On the plus side though, its not all doom and gloom. During this idea, I have come up with some really neat new ideas. One in particular is Fanfic related. It an idea I've got a really good feeling about and just sparks brilliance that I think it can get me writing fanfics again. Not to say I won't return to Boxed In or Rocket Corruption, but if I start on this new idea, I know it can help me get back to working on those 2. I promise you will love this new fanfic!

Guess its true what they say, writers and artists can come up with really great ideas during periods of depression.

As for plans going forward, tomorrow I will bring back New Character Sunday. After that, I want to really try working on my own ideas along with slowly getting on with outstanding commissions and Donator rewards. I want to do it as daily double updates, but as to whether I able to remains to be seen (So one work my own and a commission/reward a day).

Saturday, I will start on that exciting new fanfic to kickstart back the Fanfic Saturdays.

As for Sex Doll-Tember, its on the final hurdle with just 3 people left to fulfill orders for. I might have to give it awhile before I do another promotion like this.

Once I get the pile of art commissions out the way, I am really going to knuckle down and put some big limits on how much I can take on commission because its become too much. This won't have any effect on Donator Rewards, on the contrary it will free up more time to do more rewards if I'm not concerning myself over outsider commisions too.

One of my own works I want to do this month is a SFW art piece I wanna gift and share with family.  over Christmas. Once I ink it, I really want to experiment with colouring Technics so I can make it look fabulous and worth of showing off and maybe even sell as a print. Hoping it goes well. <3 There will of course be the usual NSFW stuff to come as well.
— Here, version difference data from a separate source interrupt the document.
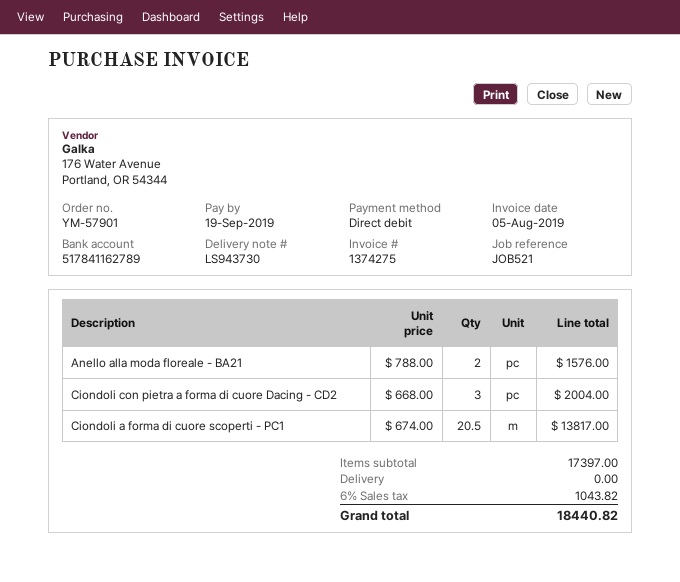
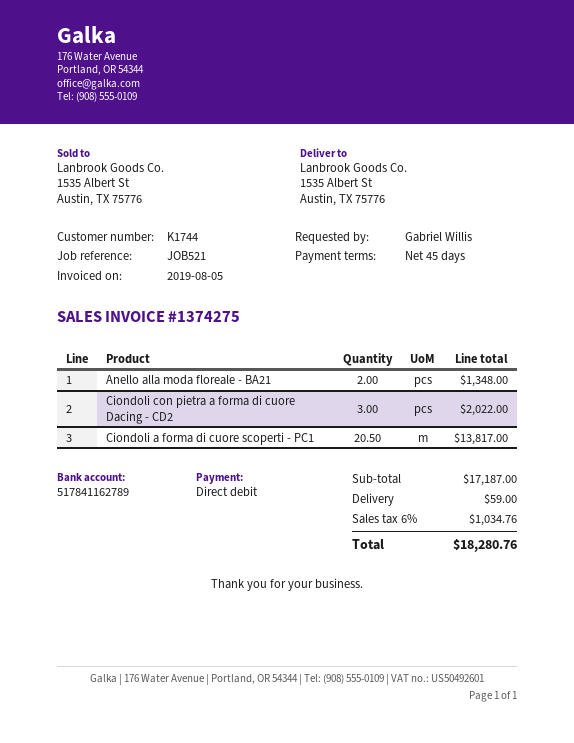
Anello alla moda floreale - BA21: 2 for 1576.00 -> 2 for 1348.00
Ciondoli con pietra a forma di cuore Dacing - CD2: 3 for 2004.00 -> 3 for 2022.00
subtotal: 17397.00 -> 17187.00
shipping: 0.00 -> 59.00
tax: 6% = 1043.82 -> 6% = 1034.76
total: 18440.82 -> 18280.76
Not quite the birthday upload you were all expecting huh. ^^; Ahh well, always next year's bday....   

Comments

Jo johnson

I can relate to your anxiety, I too have a hard time communicating with people even online. And even when I do I mostly keep it a couple words or sentences at best.

Niva

Hey I really hope you´ll get better. I think I´m speaking for most of us when I say: Take your time don´t rush things and just do what you want. I know the feeling when you need help and the best think you can do is to spend the time with friends and family. So I hope this few words make you a bit happier and I really wish you a good Christmas time.